◆ Try it: A faithful copy of the data below is required, leaving out every picture.

◆ Material to process:
┌──
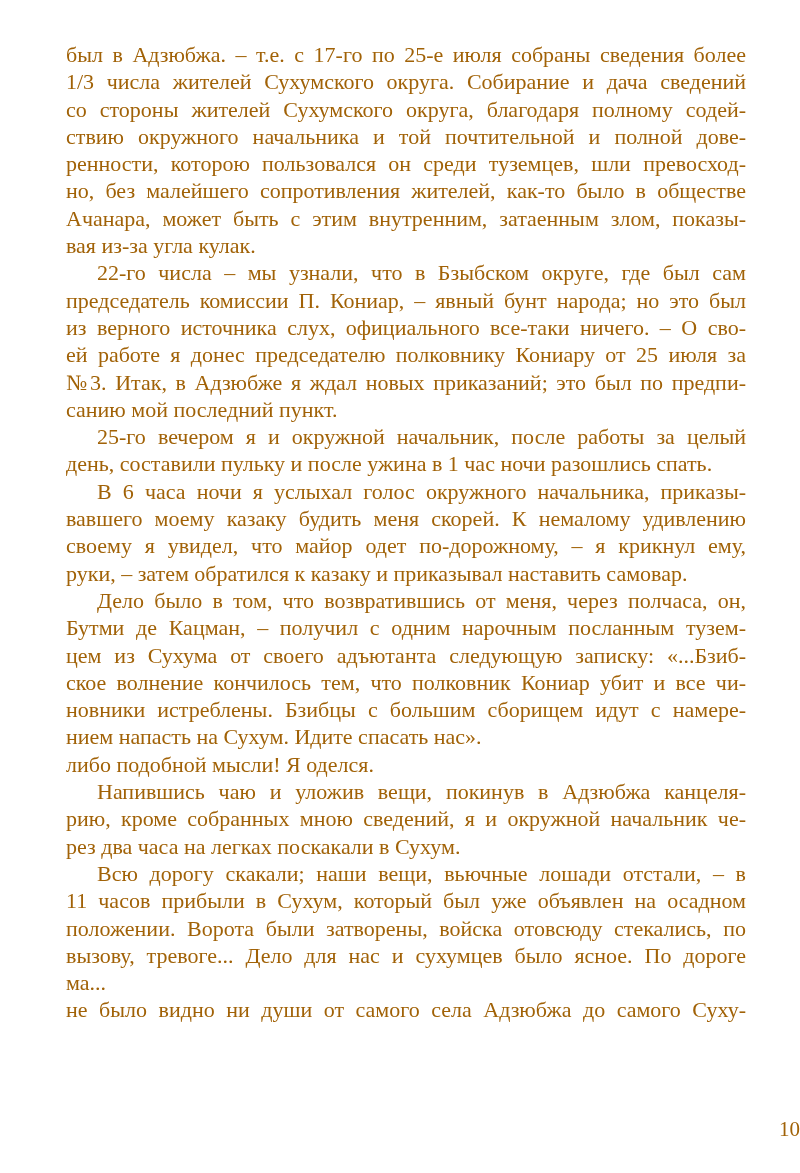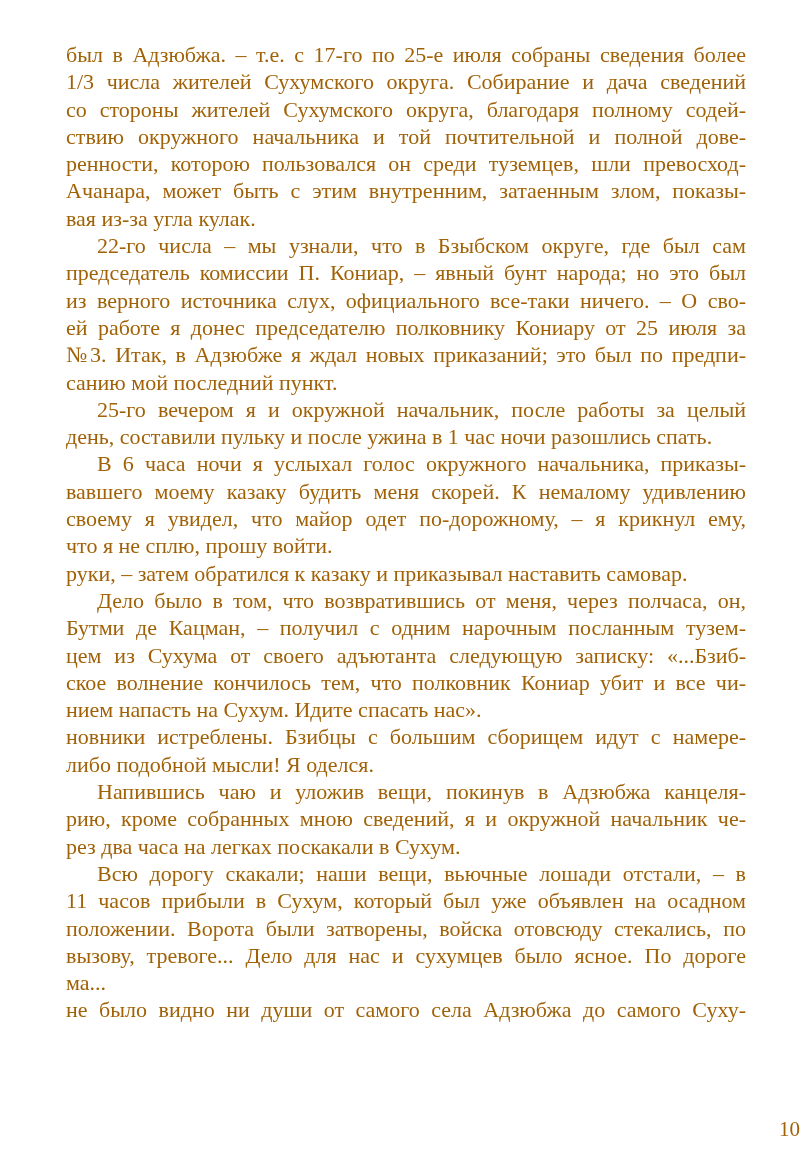--- a/index.html
+++ b/index.html
@@ -60,6 +60,7 @@
       <div class="line">со стороны жителей Сухумского округа, благодаря полному содей-</div>
       <div class="line">ствию окружного начальника и той почтительной и полной дове-</div>
       <div class="line">ренности, которою пользовался он среди туземцев, шли превосход-</div>
+      <div class="line">но, без малейшего сопротивления жителей, как-то было в обществе</div>
       <div class="line">Ачанара, может быть с этим внутренним, затаенным злом, показы-</div>
       <div class="line para-end">вая из-за угла кулак.</div>
       <div class="line indent">22-го числа – мы узнали, что в Бзыбском округе, где был сам</div>

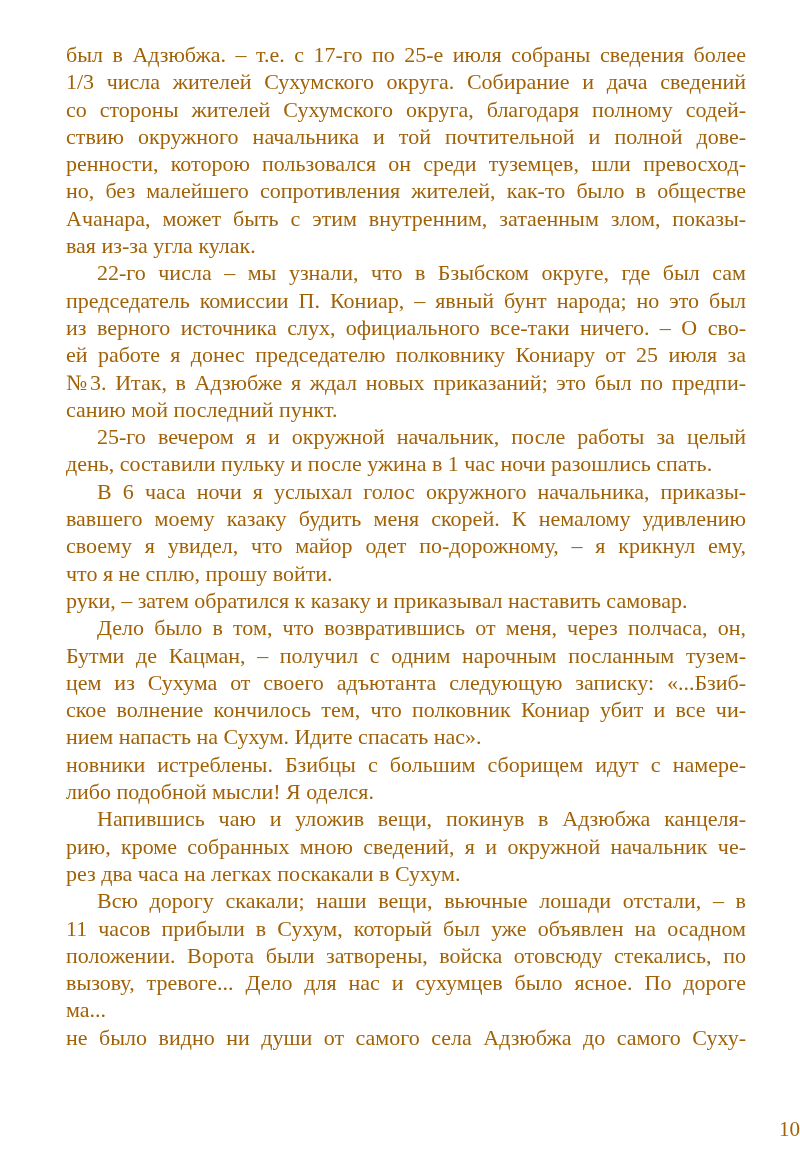--- a/index.html
+++ b/index.html
@@ -74,7 +74,6 @@
       <div class="line indent">В 6 часа ночи я услыхал голос окружного начальника, приказы-</div>
       <div class="line">вавшего моему казаку будить меня скорей. К немалому удивлению</div>
       <div class="line">своему я увидел, что майор одет по-дорожному, – я крикнул ему,</div>
-      <div class="line para-end">что я не сплю, прошу войти.</div>
       <div class="line para-end">руки, – затем обратился к казаку и приказывал наставить самовар.</div>
       <div class="line indent">Дело было в том, что возвратившись от меня, через полчаса, он,</div>
       <div class="line">Бутми де Кацман, – получил с одним нарочным посланным тузем-</div>

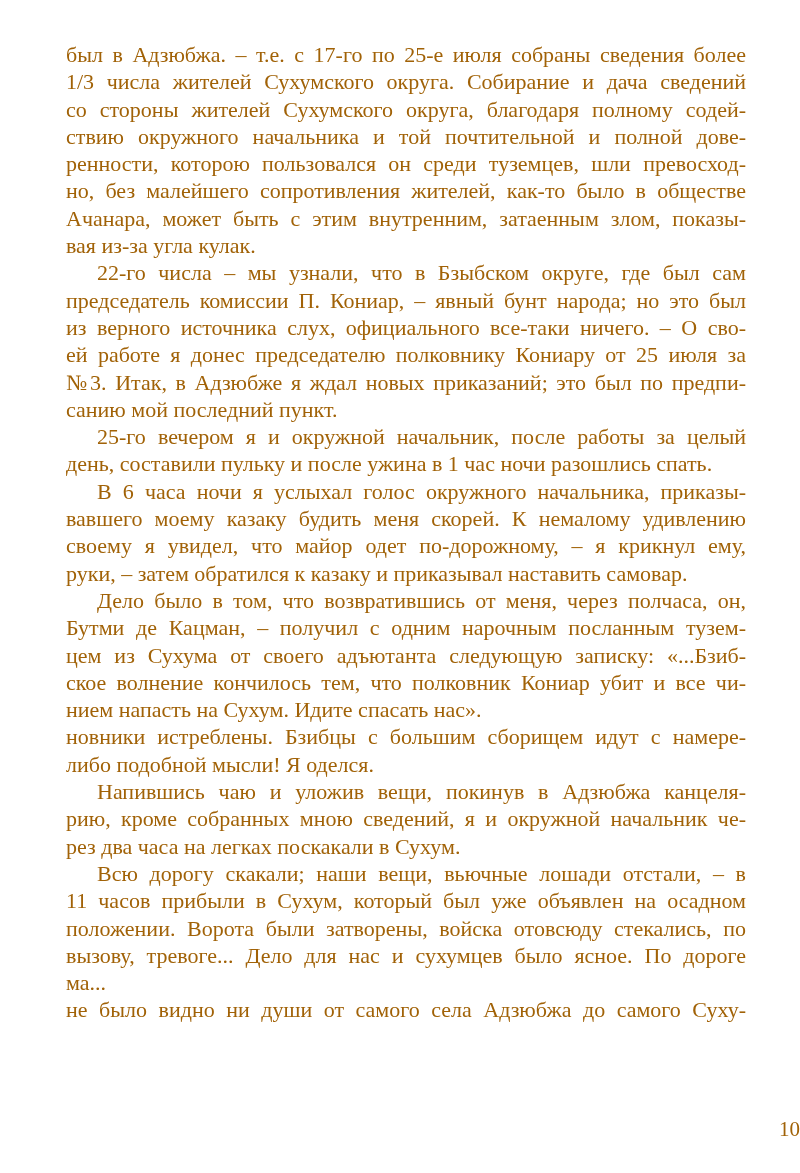--- a/index.html
+++ b/index.html
@@ -79,8 +79,8 @@
       <div class="line">Бутми де Кацман, – получил с одним нарочным посланным тузем-</div>
       <div class="line">цем из Сухума от своего адъютанта следующую записку: «...Бзиб-</div>
       <div class="line">ское волнение кончилось тем, что полковник Кониар убит и все чи-</div>
+      <div class="line">новники истреблены. Бзибцы с большим сборищем идут с намере-</div>
       <div class="line para-end">нием напасть на Сухум. Идите спасать нас».</div>
-      <div class="line">новники истреблены. Бзибцы с большим сборищем идут с намере-</div>
       <div class="line para-end">либо подобной мысли! Я оделся.</div>
       <div class="line indent">Напившись чаю и уложив вещи, покинув в Адзюбжа канцеля-</div>
       <div class="line">рию, кроме собранных мною сведений, я и окружной начальник че-</div>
└──
◆ Task output:
--- a/index.html
+++ b/index.html
@@ -60,6 +60,7 @@
       <div class="line">со стороны жителей Сухумского округа, благодаря полному содей-</div>
       <div class="line">ствию окружного начальника и той почтительной и полной дове-</div>
       <div class="line">ренности, которою пользовался он среди туземцев, шли превосход-</div>
+      <div class="line">но, без малейшего сопротивления жителей, как-то было в обществе</div>
       <div class="line">Ачанара, может быть с этим внутренним, затаенным злом, показы-</div>
       <div class="line para-end">вая из-за угла кулак.</div>
       <div class="line indent">22-го числа – мы узнали, что в Бзыбском округе, где был сам</div>

--- a/index.html
+++ b/index.html
@@ -74,7 +74,6 @@
       <div class="line indent">В 6 часа ночи я услыхал голос окружного начальника, приказы-</div>
       <div class="line">вавшего моему казаку будить меня скорей. К немалому удивлению</div>
       <div class="line">своему я увидел, что майор одет по-дорожному, – я крикнул ему,</div>
-      <div class="line para-end">что я не сплю, прошу войти.</div>
       <div class="line para-end">руки, – затем обратился к казаку и приказывал наставить самовар.</div>
       <div class="line indent">Дело было в том, что возвратившись от меня, через полчаса, он,</div>
       <div class="line">Бутми де Кацман, – получил с одним нарочным посланным тузем-</div>

--- a/index.html
+++ b/index.html
@@ -79,8 +79,8 @@
       <div class="line">Бутми де Кацман, – получил с одним нарочным посланным тузем-</div>
       <div class="line">цем из Сухума от своего адъютанта следующую записку: «...Бзиб-</div>
       <div class="line">ское волнение кончилось тем, что полковник Кониар убит и все чи-</div>
+      <div class="line">новники истреблены. Бзибцы с большим сборищем идут с намере-</div>
       <div class="line para-end">нием напасть на Сухум. Идите спасать нас».</div>
-      <div class="line">новники истреблены. Бзибцы с большим сборищем идут с намере-</div>
       <div class="line para-end">либо подобной мысли! Я оделся.</div>
       <div class="line indent">Напившись чаю и уложив вещи, покинув в Адзюбжа канцеля-</div>
       <div class="line">рию, кроме собранных мною сведений, я и окружной начальник че-</div>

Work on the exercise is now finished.